Paul (Joseph) Schrader Critical Essays

Introduction

(Contemporary Literary Criticism)

Paul (Joseph) Schrader 1946–

American film director, screenwriter, editor, and critic.

Schrader is noted for his realistic studies of human anxiety and pain. The theme of individual redemption through violent behavior is prevalent throughout his films, and his climactic scenes often explode in brutal massacres. The film that best exemplifies this theme is Taxi Driver, a controversial story of an alienated man whose search for identity evolves into a psychotic trail of violence and death.

In his first directorial effort, Blue Collar, Schrader examines the systematic emasculation of three assembly line workers in an automobile factory. The script, coauthored by Schrader, has been commended for its realistic dialogue. Hardcore is the first of Schrader's works to probe the debasement of human sexuality. In this film, a deeply religious man travels through the subculture of pornography in search of his runaway daughter, who performs in pornographic films. American Gigolo, one of Schrader's most popular films, analyzes the world of male prostitution through the eyes of protagonist Julian Kay. Some critics believe that Schrader reached the height of his apparent obsession with sex and violence in Cat People. He altered the 1942 version of the film into an intense, sensual horror fantasy about a brother and sister who could make love only to one another lest they release an ancient family curse.

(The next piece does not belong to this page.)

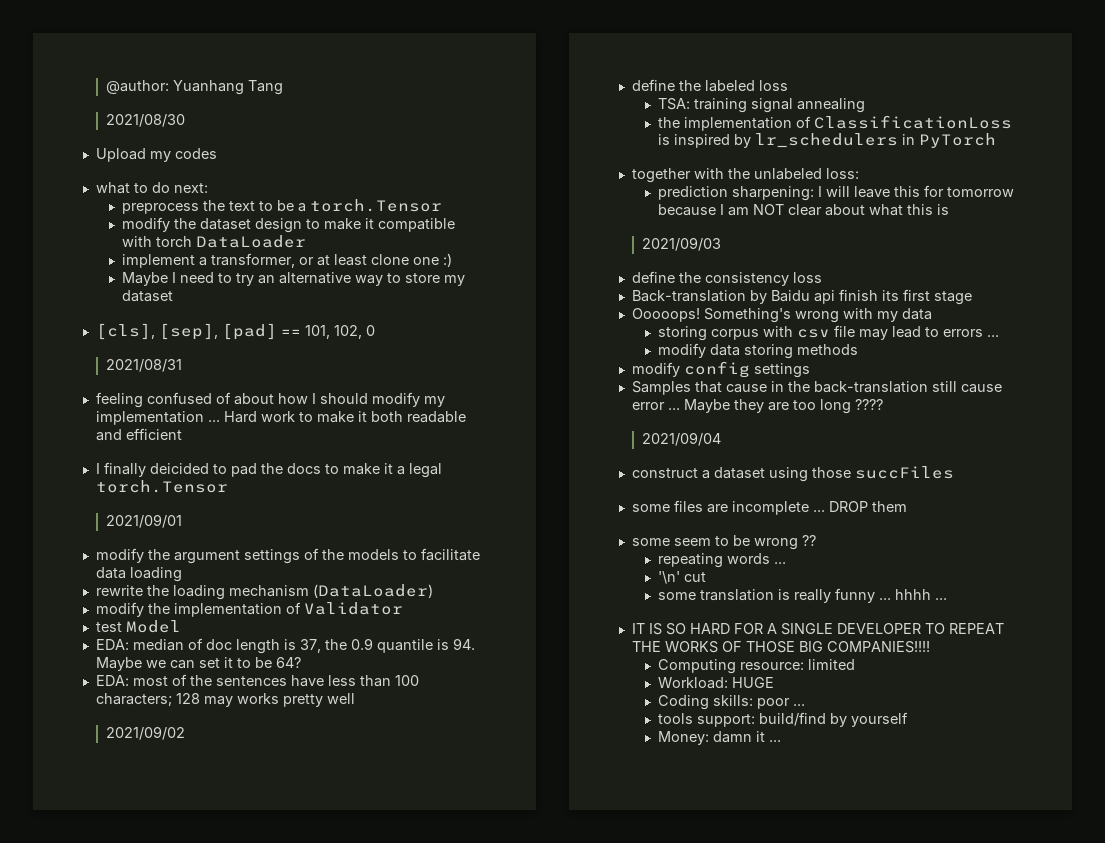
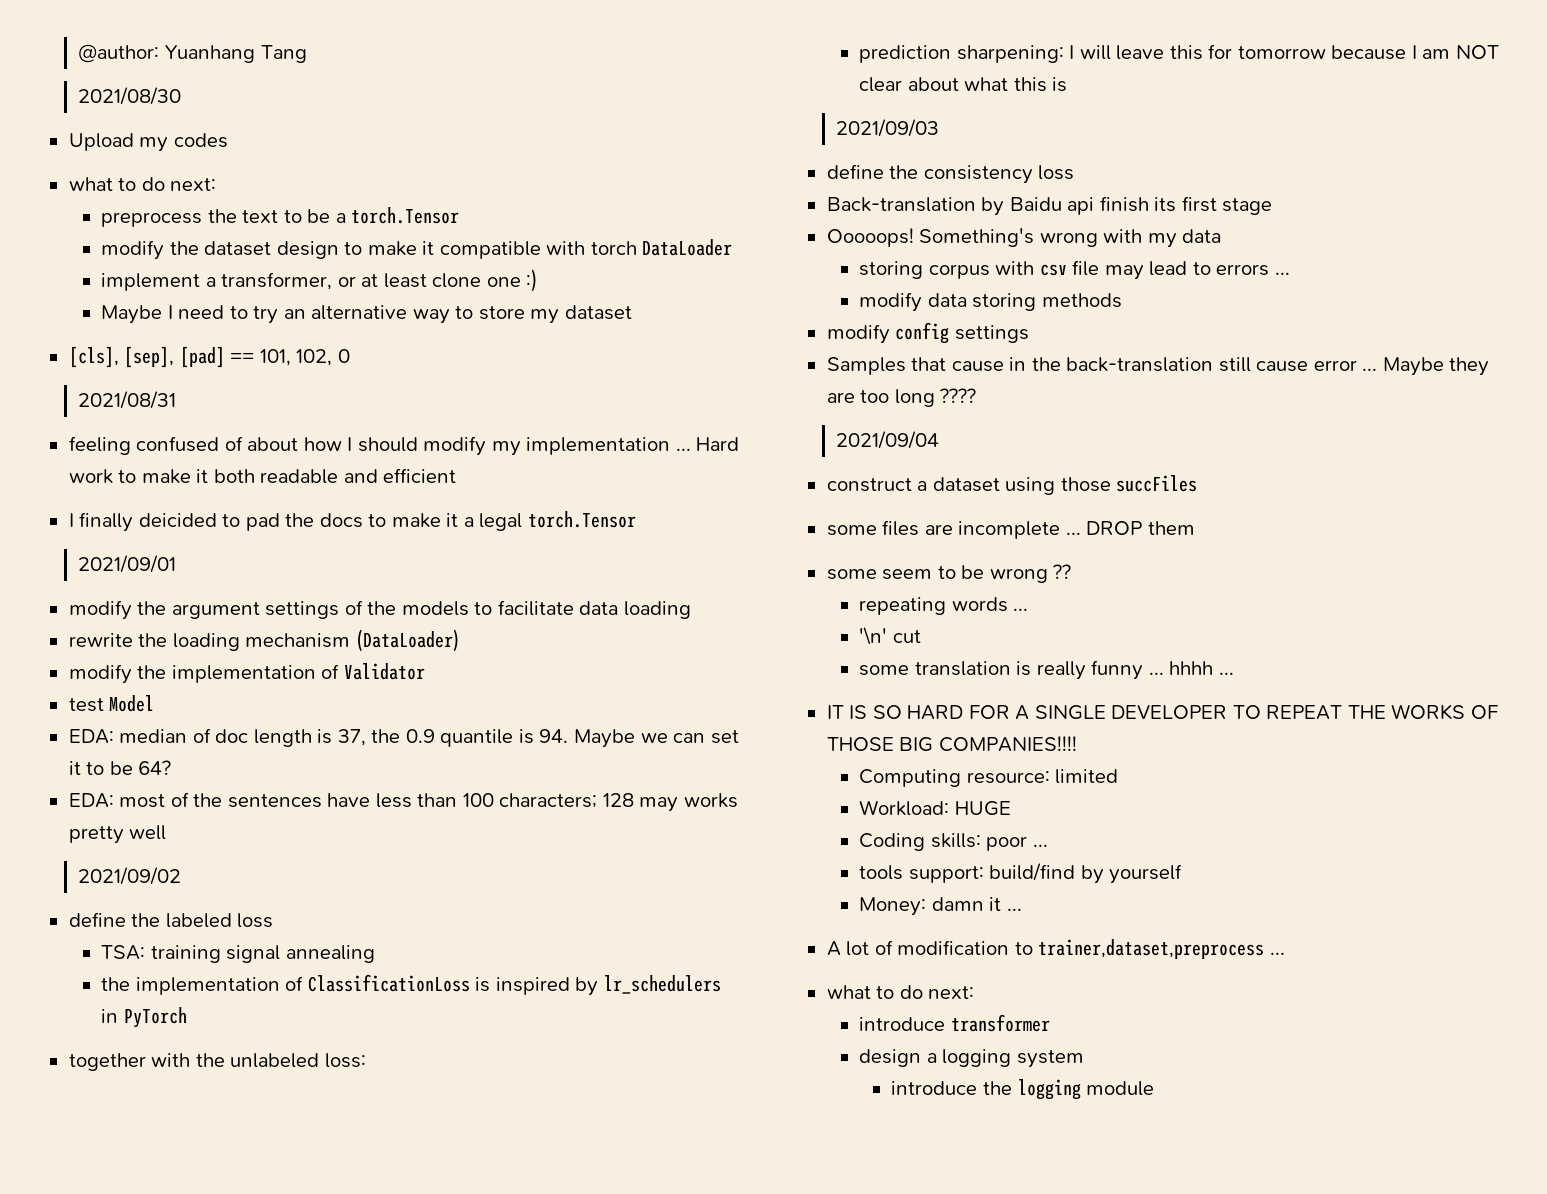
(782, 741) none -> [826,939,1285,959] [826,985,975,999] [858,1014,1050,1032] [858,1049,1084,1068] [891,1079,1155,1100] // A lot of modification to trainer,dataset,preprocess ... // what to do next: // introduce transformer // design a logging system // introduce the logging module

Schrader has been influenced greatly by French director Robert Bresson. In his scholarly book Transcendental Style in Film, Schrader analyzes the filmic techniques of Bresson, Carl Dreyer, and Yasujiro Ozu, and he has been criticized for blatantly copying the moralistic themes and stark settings of Bresson's work. Although many critics have tired of his "obsession with sleaze," Schrader's films maintain interest because he captures the sordidness hidden in modern American society.